## Task to carry out
Set down exactly, from the records below, the line with "payment terms: 15 days -> 30 days" through the line with "total: 1974.18 -> 2048.62", and nothing else.

## Listed entries

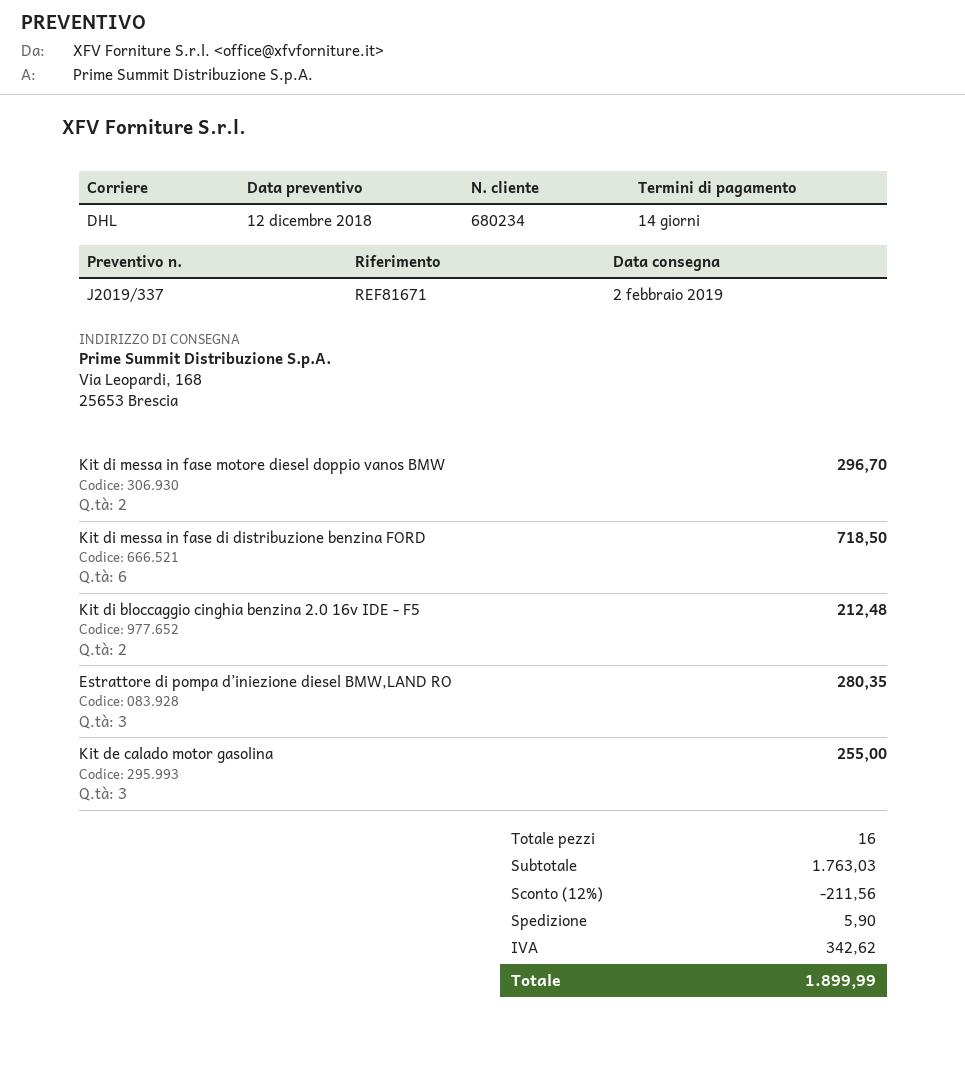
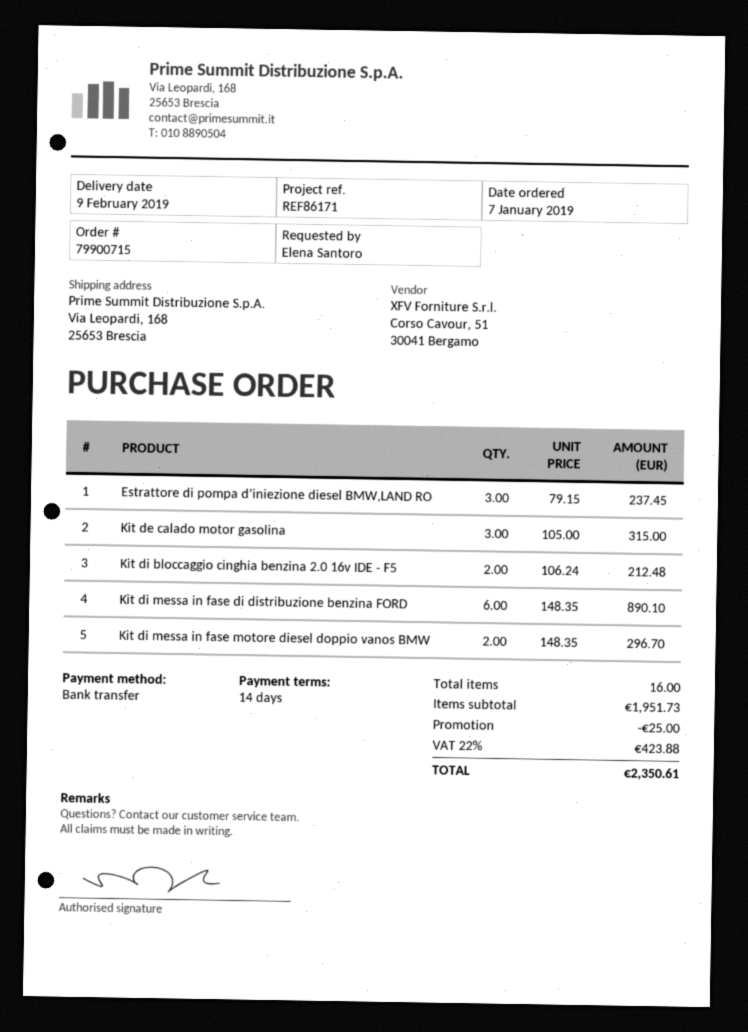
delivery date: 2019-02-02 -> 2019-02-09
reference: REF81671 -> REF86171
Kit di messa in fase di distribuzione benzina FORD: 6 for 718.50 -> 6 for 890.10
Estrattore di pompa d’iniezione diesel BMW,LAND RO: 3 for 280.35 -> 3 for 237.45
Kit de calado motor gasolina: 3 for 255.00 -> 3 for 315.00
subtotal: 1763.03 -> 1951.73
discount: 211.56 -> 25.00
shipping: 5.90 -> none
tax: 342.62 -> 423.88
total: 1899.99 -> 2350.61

---

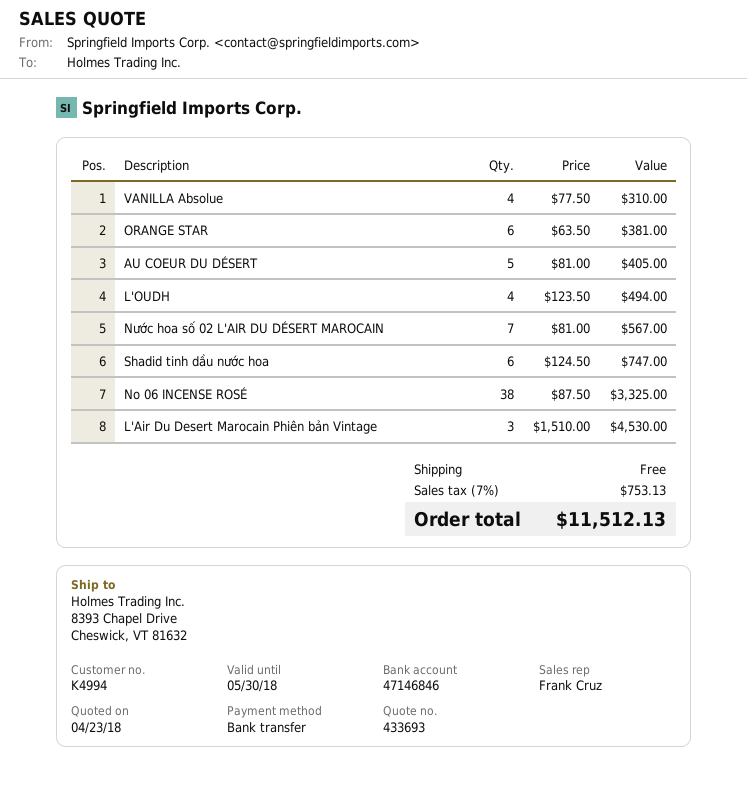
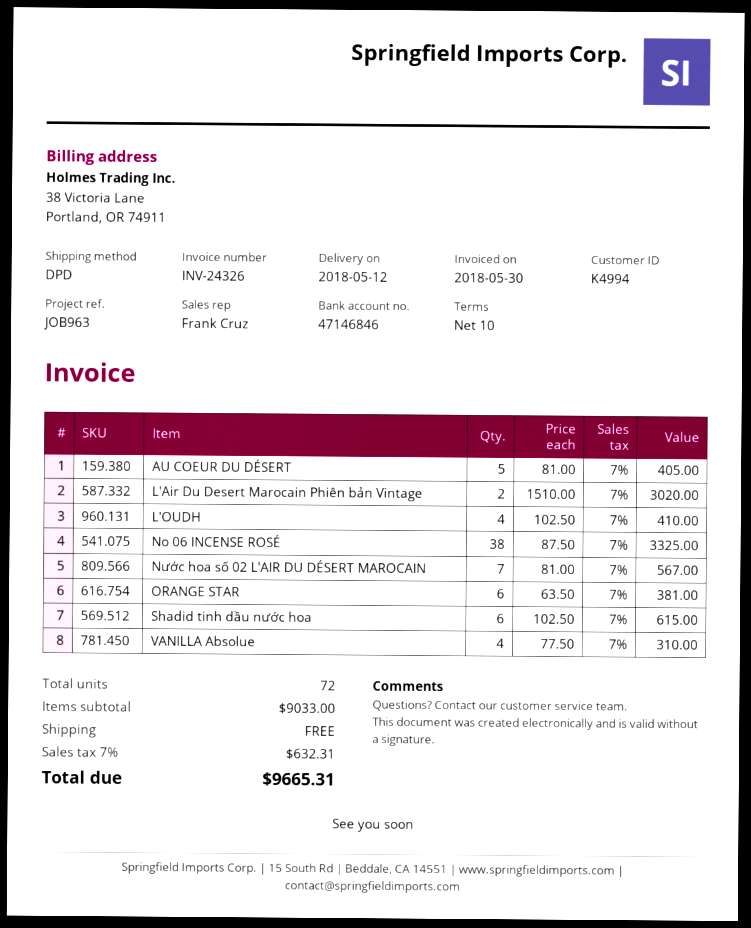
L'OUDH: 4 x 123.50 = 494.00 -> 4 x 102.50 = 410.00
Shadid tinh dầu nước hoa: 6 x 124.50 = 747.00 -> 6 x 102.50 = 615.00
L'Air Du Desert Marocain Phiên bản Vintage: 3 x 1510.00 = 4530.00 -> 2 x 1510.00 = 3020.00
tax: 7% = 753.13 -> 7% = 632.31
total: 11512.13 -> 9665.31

==

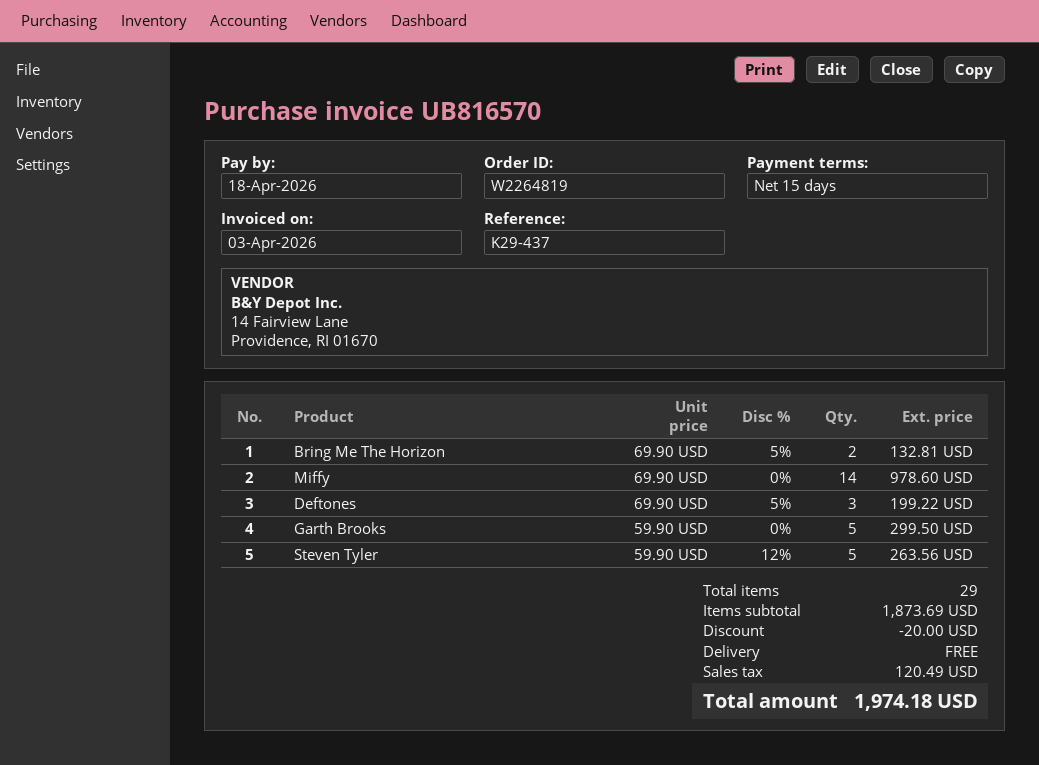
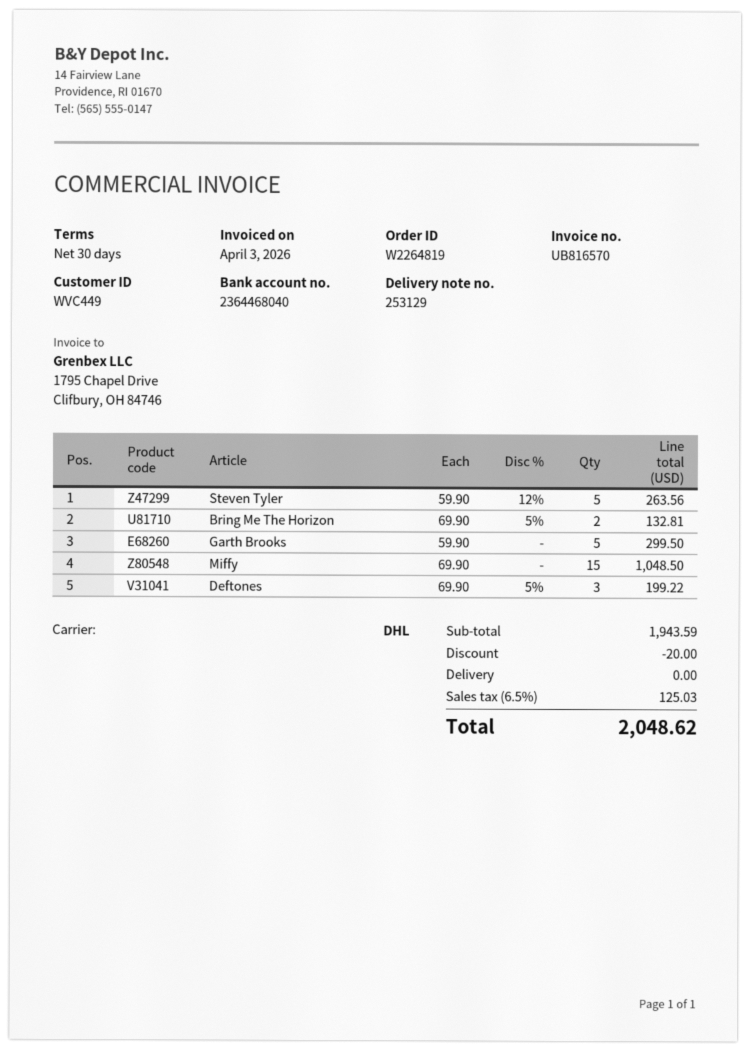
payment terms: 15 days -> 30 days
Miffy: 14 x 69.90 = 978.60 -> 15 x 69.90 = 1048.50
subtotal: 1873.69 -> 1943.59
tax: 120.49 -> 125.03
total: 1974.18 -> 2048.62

## Response for this exercise
payment terms: 15 days -> 30 days
Miffy: 14 x 69.90 = 978.60 -> 15 x 69.90 = 1048.50
subtotal: 1873.69 -> 1943.59
tax: 120.49 -> 125.03
total: 1974.18 -> 2048.62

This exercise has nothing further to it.